SuaraRiau.id - Kualitas udara Kabupaten Siak berada pada level Sangat Tidak Sehat menyusul kabut asap yang kembali menyelimuti wilayah tersebut akibat kebakaran hutan dan lahan (karhutla).

Kepala Daerah Operasi Manggala Agni Sumatera VI Siak, Ihsan Abdillah, mengatakan kondisi atmosfer saat ini menunjukkan arah angin bergerak dari selatan menuju utara.

"Juni hingga Desember arah angin bergerak dari selatan ke utara. Otomatis kebakaran dari daerah selatan asapnya ke Kabupaten Siak dan ini bisa kita lihat melalui ASMC (Asean Specialised Meteorological Centre)," katanya, Selasa (15/9/2026).

Pada saat yang sama, aktivitas karhutla serta titik panas di wilayah selatan Pulau Sumatera masih cukup tinggi. Meski tak ada kebakaran besar, jarak pandang di Siak saat ini cukup terbatas akibat kabut asap.

Ihsan mengungkapkan bahwa kondisi tersebut juga dapat dilihat di sejumlah kabupaten/kota di bagian paling selatan Riau.

"Tentu secara meteorologis sangat mungkin asap berasal dari wilayah yang lebih selatan terbawa angin menuju utara. Jadi, di mana asap berada tidak selalu menunjukkan di mana sumber kebakarannya berada," jelasnya.

Ihsan menjelaskan, penentuan sumber asap tidak dapat dilakukan hanya berdasarkan keberadaan kabut asap di suatu wilayah.

Secara ilmiah, analisis harus dilakukan dengan melihat hotspot, luas kebakaran, citra satelit, arah angin, serta dinamika atmosfer secara bersamaan.

Dia menuturkan kualitas udara di sejumlah wilayah juga masih fluktuatif. Karena itu, kondisi lokasi kebakaran yang sudah relatif aman tidak serta-merta membuat kualitas udara langsung kembali normal.

"Karhutla merupakan persoalan lintas wilayah. Asap karhutla bergerak mengikuti dinamika atmosfer," ujarnya.

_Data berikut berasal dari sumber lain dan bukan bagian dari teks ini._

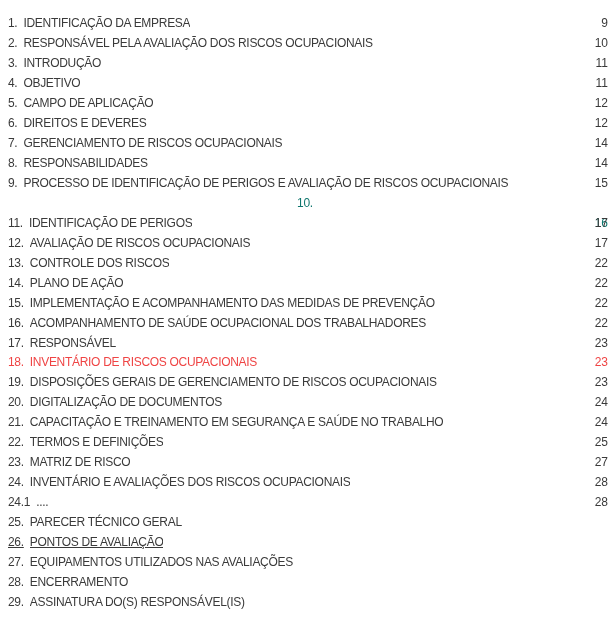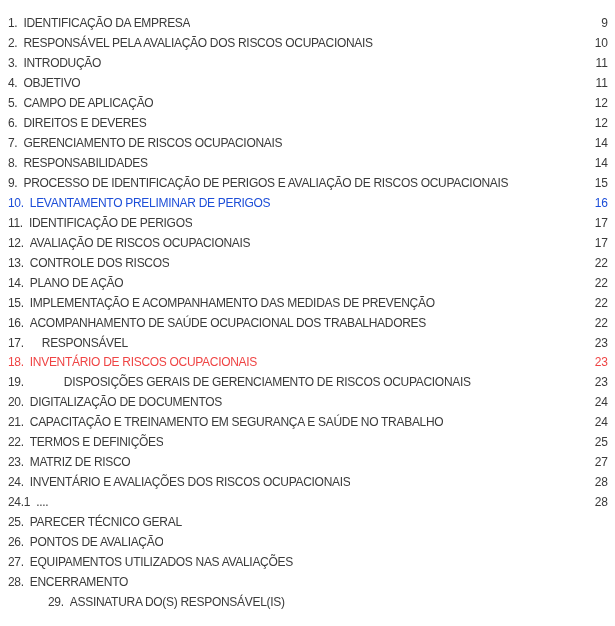--- a/index.html
+++ b/index.html
@@ -102,21 +102,21 @@
     <span class="title">RESPONSABILIDADES</span>
     <span class="page">14</span>
   </div>
 
   <div class="toc-row" style="color: rgb(58, 58, 58);">
     <span class="num">9.</span>
     <span class="title">PROCESSO DE IDENTIFICAÇÃO DE PERIGOS E AVALIAÇÃO DE RISCOS OCUPACIONAIS</span>
     <span class="page">15</span>
   </div>
 
-  <div class="toc-row" style="color: #1d4ed8;">
+  <div class="toc-row" style="color: #0f766e; flex-direction: column;">
     <span class="num">10.</span>
     <span class="title">LEVANTAMENTO PRELIMINAR DE PERIGOS</span>
     <span class="page">16</span>
   </div>
 
   <div class="toc-row" style="color: rgb(58, 58, 58);">
     <span class="num">11.</span>
     <span class="title">IDENTIFICAÇÃO DE PERIGOS</span>
     <span class="page">17</span>
   </div>
@@ -144,33 +144,33 @@
     <span class="title">IMPLEMENTAÇÃO E ACOMPANHAMENTO DAS MEDIDAS DE PREVENÇÃO</span>
     <span class="page">22</span>
   </div>
 
   <div class="toc-row" style="color: rgb(58, 58, 58);">
     <span class="num">16.</span>
     <span class="title">ACOMPANHAMENTO DE SAÚDE OCUPACIONAL DOS TRABALHADORES</span>
     <span class="page">22</span>
   </div>
 
-  <div class="toc-row" style="color: rgb(58, 58, 58); gap: 12px;">
+  <div class="toc-row" style="color: rgb(58, 58, 58);">
     <span class="num">17.</span>
     <span class="title">RESPONSÁVEL</span>
     <span class="page">23</span>
   </div>
 
   <div class="toc-row" style="color: #ef4444;">
     <span class="num">18.</span>
     <span class="title">INVENTÁRIO DE RISCOS OCUPACIONAIS</span>
     <span class="page">23</span>
   </div>
 
-  <div class="toc-row" style="color: rgb(58, 58, 58); gap: 34px;">
+  <div class="toc-row" style="color: rgb(58, 58, 58);">
     <span class="num">19.</span>
     <span class="title">DISPOSIÇÕES GERAIS DE GERENCIAMENTO DE RISCOS OCUPACIONAIS</span>
     <span class="page">23</span>
   </div>
 
   <div class="toc-row" style="color: rgb(58, 58, 58);">
     <span class="num">20.</span>
     <span class="title">DIGITALIZAÇÃO DE DOCUMENTOS</span>
     <span class="page">24</span>
   </div>
@@ -204,37 +204,37 @@
     <span class="title">....</span>
     <span class="page">28</span>
   </div>
 
   <div class="toc-row" style="color: rgb(58, 58, 58);">
     <span class="num">25.</span>
     <span class="title">PARECER TÉCNICO GERAL</span>
     <span class="page"></span>
   </div>
 
-  <div class="toc-row" style="color: rgb(58, 58, 58);">
+  <div class="toc-row" style="color: rgb(58, 58, 58); text-decoration: underline;">
     <span class="num">26.</span>
     <span class="title">PONTOS DE AVALIAÇÃO</span>
     <span class="page"></span>
   </div>
 
   <div class="toc-row" style="color: rgb(58, 58, 58);">
     <span class="num">27.</span>
     <span class="title">EQUIPAMENTOS UTILIZADOS NAS AVALIAÇÕES</span>
     <span class="page"></span>
   </div>
 
   <div class="toc-row" style="color: rgb(58, 58, 58);">
     <span class="num">28.</span>
     <span class="title">ENCERRAMENTO</span>
     <span class="page"></span>
   </div>
 
-  <div class="toc-row" style="color: rgb(58, 58, 58); margin-left: 40px;">
+  <div class="toc-row" style="color: rgb(58, 58, 58);">
     <span class="num">29.</span>
     <span class="title">ASSINATURA DO(S) RESPONSÁVEL(IS)</span>
     <span class="page"></span>
   </div>
 </div>
 </main>
 
 </body></html>

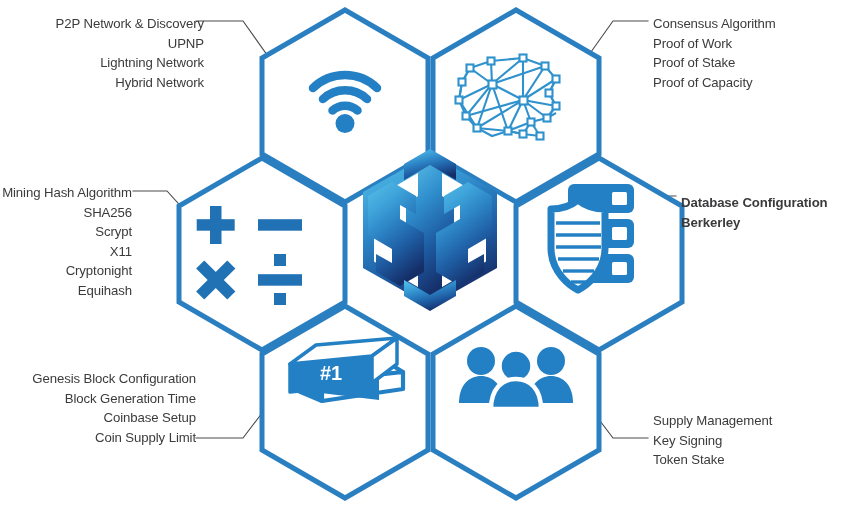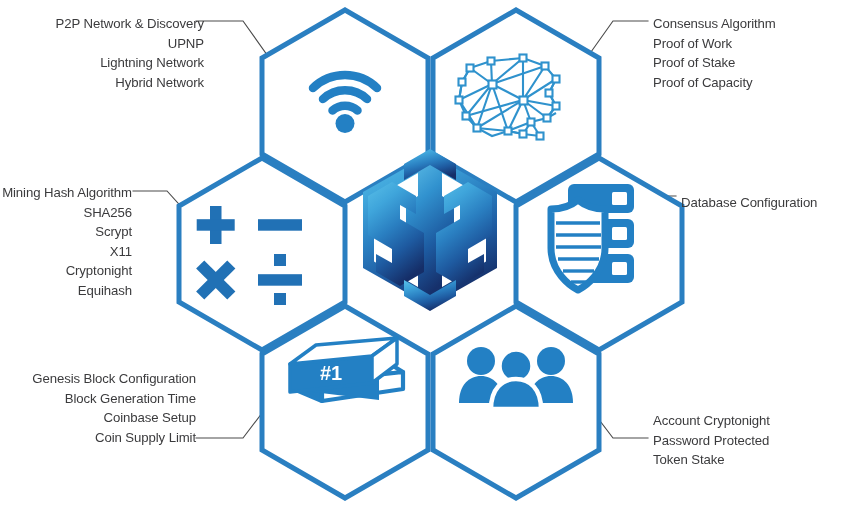--- a/index.html
+++ b/index.html
@@ -37,21 +37,21 @@
     letter-spacing: -0.1px;
   }
   .label-group.align-right { text-align: right; }
   .label-group.align-left  { text-align: left;  }
   .label-line { display: block; }
 
   
   #labels-p2p        { left: -2px;  top: 14px;  width: 206px; }
   #labels-consensus  { left: 653px; top: 14px;  width: 200px; }
   #labels-mining     { left: -16px; top: 183px; width: 148px; }
-  #labels-database   { left: 681px; top: 193px; width: 160px; }
+  #labels-database   { left: 681px; top: 193px; width: 160px; font-weight: bold; }
   #labels-genesis    { left: -4px;  top: 369px; width: 200px; }
   #labels-account    { left: 653px; top: 411px; width: 190px; }
 </style>
 </head>
 <body>
 
 <div id="stage">
 
   <svg id="diagram-svg" viewBox="0 0 843 528">
     <defs>
@@ -267,28 +267,29 @@
     <span class="label-line">Mining Hash Algorithm</span>
     <span class="label-line">SHA256</span>
     <span class="label-line">Scrypt</span>
     <span class="label-line">X11</span>
     <span class="label-line">Cryptonight</span>
     <span class="label-line">Equihash</span>
   </div>
 
   <div class="label-group align-left" id="labels-database">
     <span class="label-line">Database Configuration</span>
+    <span class="label-line">Berkerley</span>
   </div>
 
   <div class="label-group align-right" id="labels-genesis">
     <span class="label-line">Genesis Block Configuration</span>
     <span class="label-line">Block Generation Time</span>
     <span class="label-line">Coinbase Setup</span>
     <span class="label-line">Coin Supply Limit</span>
   </div>
 
   <div class="label-group align-left" id="labels-account">
-    <span class="label-line">Account Cryptonight</span>
-    <span class="label-line">Password Protected</span>
+    <span class="label-line">Supply Management</span>
+    <span class="label-line">Key Signing</span>
     <span class="label-line">Token Stake</span>
   </div>
 
 </div>
 
 </body></html>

Diketahui, berdasarkan pembaruan Informasi Indeks Standar Pencemar Udara (ISPU) yang dirilis Dinas Kominfo Siak, kualitas udara di kabupaten tersebut berada pada kategori Sangat Tidak Sehat.

Hingga Selasa (15/9/2026), kegiatan belajar bagi anak-anak jenjang PAUD dan TK di Siak masih diliburkan sebagai langkah perlindungan terhadap paparan udara yang tercemar asap.